78% of women with repeat miscarriage suffer from acquired and/or inherited thrombophilia

90 patients affected by unexplained repeat miscarriage were enrolled and tested for hemostatic alterations. These women were tested for inherited and/or acquired thrombophilia by MTHFR C677T gene polymorphism, factor V Leiden gene polymorphism, PTHRA20210G gene polymorphism, protein S deficiency, protein C deficiency, antithrombin III deficiency, lupus anticoagulant, and anticardiolipin antibodies Ig G and Ig M. Acquired and/or inherited thrombophilia are strongly associated with repeat miscarriage when other common causes of miscarriage were excluded. 78% of tested women showed hemostatic abnormalities. Several women with combined thrombophilic defects were also identified by our data.
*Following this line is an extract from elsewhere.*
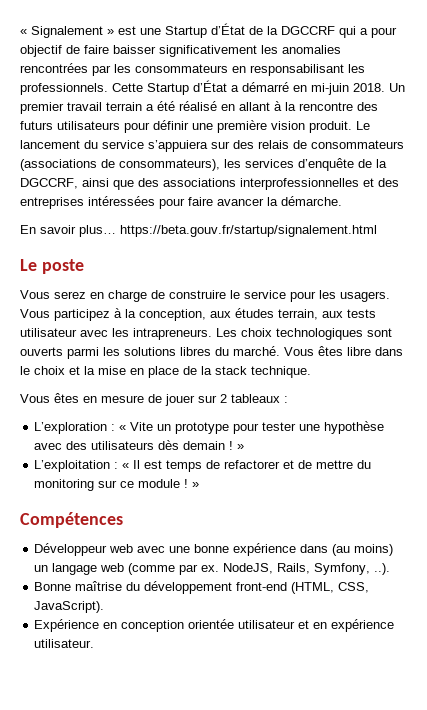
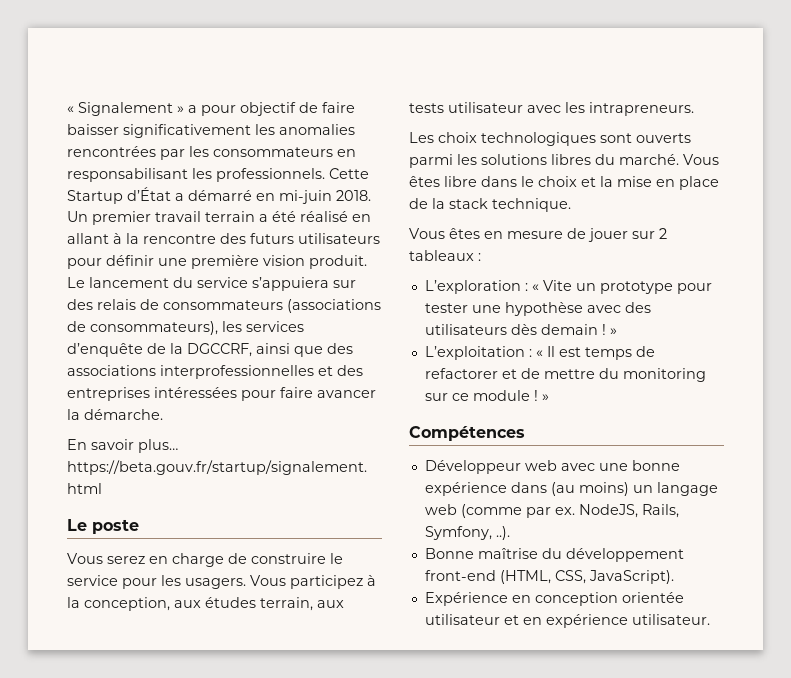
- « Signalement » est une Startup d’État de la DGCCRF qui a pour objectif de faire baisser significativement les anomalies rencontrées par les consommateurs en responsabilisant les professionnels.
+ « Signalement » a pour objectif de faire baisser significativement les anomalies rencontrées par les consommateurs en responsabilisant les professionnels.
- Vous participez à la conception, aux études terrain, aux tests utilisateur avec les intrapreneurs. Les choix technologiques sont ouverts parmi les solutions libres du marché.
+ Vous participez à la conception, aux études terrain, aux tests utilisateur avec les intrapreneurs.
+ Les choix technologiques sont ouverts parmi les solutions libres du marché.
http://www.ncbi.nlm.nih.gov/pubmed/19707467


Thrombophila more common in women with recurrent miscarriage

In this case-control study, we determined the percentages of three thrombophilic mutations (factor V leiden, prothrombin, and MTHFR) amongst 20 cases with repeat spontaneous miscarriage and 20 control normal parous women. Results: There were high statistically significant increases in the number of cases with factor V, prothrombin, and MTHFR gene mutations compared with normal control and the percentage of multiple gene mutations was higher than single gene mutation. Conclusion: The prevalence of thrombophilic mutations is higher in cases of repeat spontaneous miscarriage than control.


Thrombophilia associated with fetal growth restriction

Inherited thrombophilia, such as factor V Leiden, prothrombin, and MTHFR mutations; gene polymorphisms of detoxification enzyme (CYP1A1); growth factors (insulin-like growth factor-I); and hormones such as angiotensinogen and CYP17 are involved in the pathogenesis of fetal growth restriction.

http://www.ncbi.nlm.nih.gov/pubmed/16052406


Inflammation causes thrombosis in the placenta, regardless of thrombophilia in the mother

Placental thrombosis has been found in women with unexplained recurrent miscarriage independent of thrombophilia. In addition, proinflammatory changes, for example, altered Th1 to Th2 cytokine ratio and complement activation, have been repeatedly demonstrated in these women.